羊たちの沈黙
★film rating: A+
※A、B、Cの3段階を、さらにそれぞれ+、non、-で評価しています。
トマス・ハリスの傑作小説を映画化した、ご存知大ヒット作。この映画でサイコ・スリラーというジャンルを一般に知らしめた。
連続女性誘拐殺人犯バッファロー・ビル(テッド・レヴァイン)と、彼を追うFBI訓練生クラリス(ジョディ・フォスター)、という構図はよくあるもの。そこへクラリスに助言を与える収監中の連続殺人鬼ハンニバル・レクター博士(アンソニー・ホプキンス)という、狂える天才を絡ませたのが成功の要因だ。クラリスとレクターの造形が素晴らしく、2人の会話=対峙シーンは目が離せない。それでも原作を簡素化しただけのようなテッド・タリーの脚本がアカデミー賞というのは、ちょっと納得いかない。ラストの改変などは上手いけど、全体には原作を簡略化した感が強く、これがその年ナンバー1かというと疑問だ。

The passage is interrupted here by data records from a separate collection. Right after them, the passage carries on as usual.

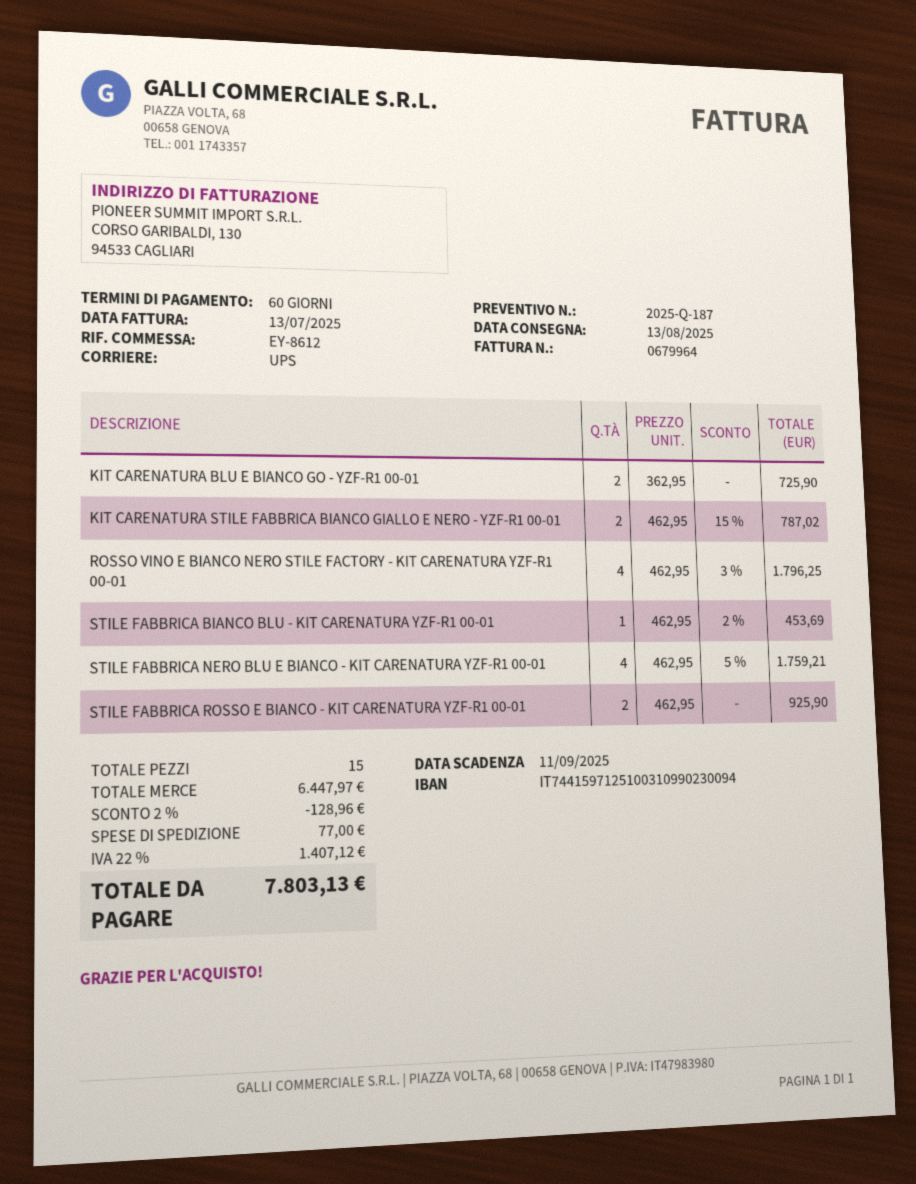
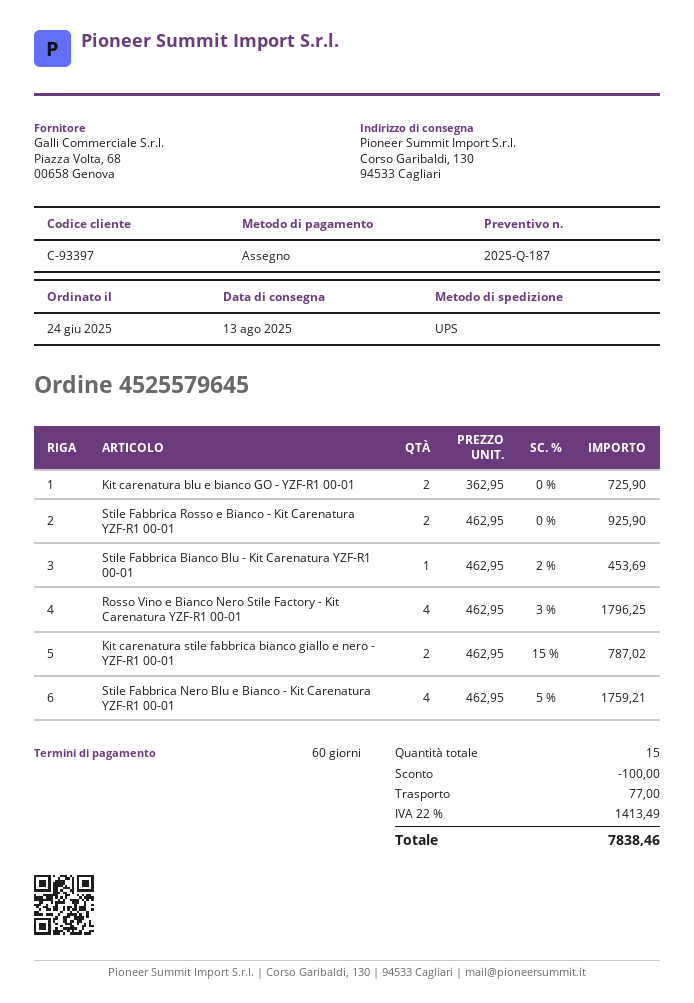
discount: 128.96 -> 100.00
tax: 22% = 1407.12 -> 22% = 1413.49
total: 7803.13 -> 7838.46

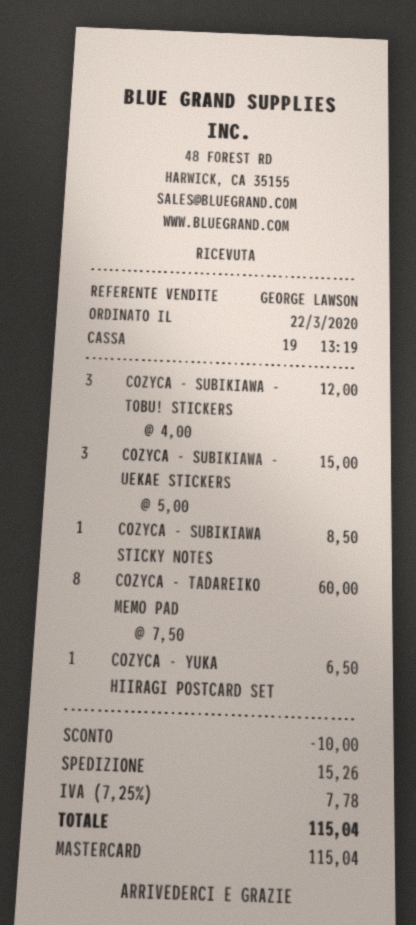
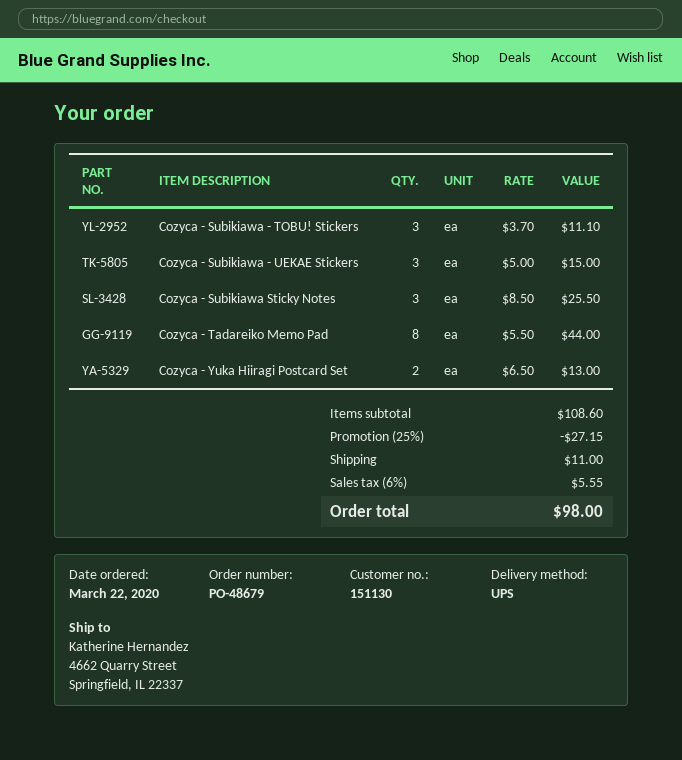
COZYCA - SUBIKIAWA - TOBU! STICKERS: 3 x 4.00 = 12.00 -> 3 x 3.70 = 11.10
COZYCA - SUBIKIAWA STICKY NOTES: 1 x 8.50 = 8.50 -> 3 x 8.50 = 25.50
COZYCA - TADAREIKO MEMO PAD: 8 x 7.50 = 60.00 -> 8 x 5.50 = 44.00
COZYCA - YUKA HIIRAGI POSTCARD SET: 1 x 6.50 = 6.50 -> 2 x 6.50 = 13.00
discount: 10.00 -> 27.15
shipping: 15.26 -> 11.00
tax: 7.25% = 7.78 -> 6% = 5.55
total: 115.04 -> 98.00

クラリス役ジョディ・フォスターは、全く本当に素晴らしいとしか言いようの無い演技。それに比べてレクター役が生涯の当り役となったアンソニー・ホプキンスは分かり易く、ぎりぎり嫌味にならないオーヴァー・アクトで通している。出番が少ないにも関わらず彼の圧倒的存在感は強烈だが、狂える悪魔的な天才は得な役回りでもある。
しかし、やはりこれはジョディあっての映画だ。大袈裟にならずに飽くまでも自然でリアルな演技で通し、ホプキンスに対して一歩も後を引かず、クラリスこそが主役であると印象付けているのは、超絶的としか言いようがない。映画史に残る名演である。
扇情的になろうと思えばいくらでもどぎつく映画化出来る題材だが、ジョナサン・デミの演出は冷静さを持ち合わせつつ、原作の持つ冷徹さにまではなっていない。クラリスや被害者たちへの細やかな視線が底辺に流れ、そらがこの作品を出色のものとしているのだ。演出を支えているのが、デミとの名コンビ、タク・フジモトの撮影。堅実なフレーミング、必要なもの以外捉えない映像が、複雑なプロットを持ちながら作品の与える印象を簡潔なものとしている。映像美を全く排していて、リドリー・スコットの続編『ハンニバル』(2001)と対照的なのも面白い。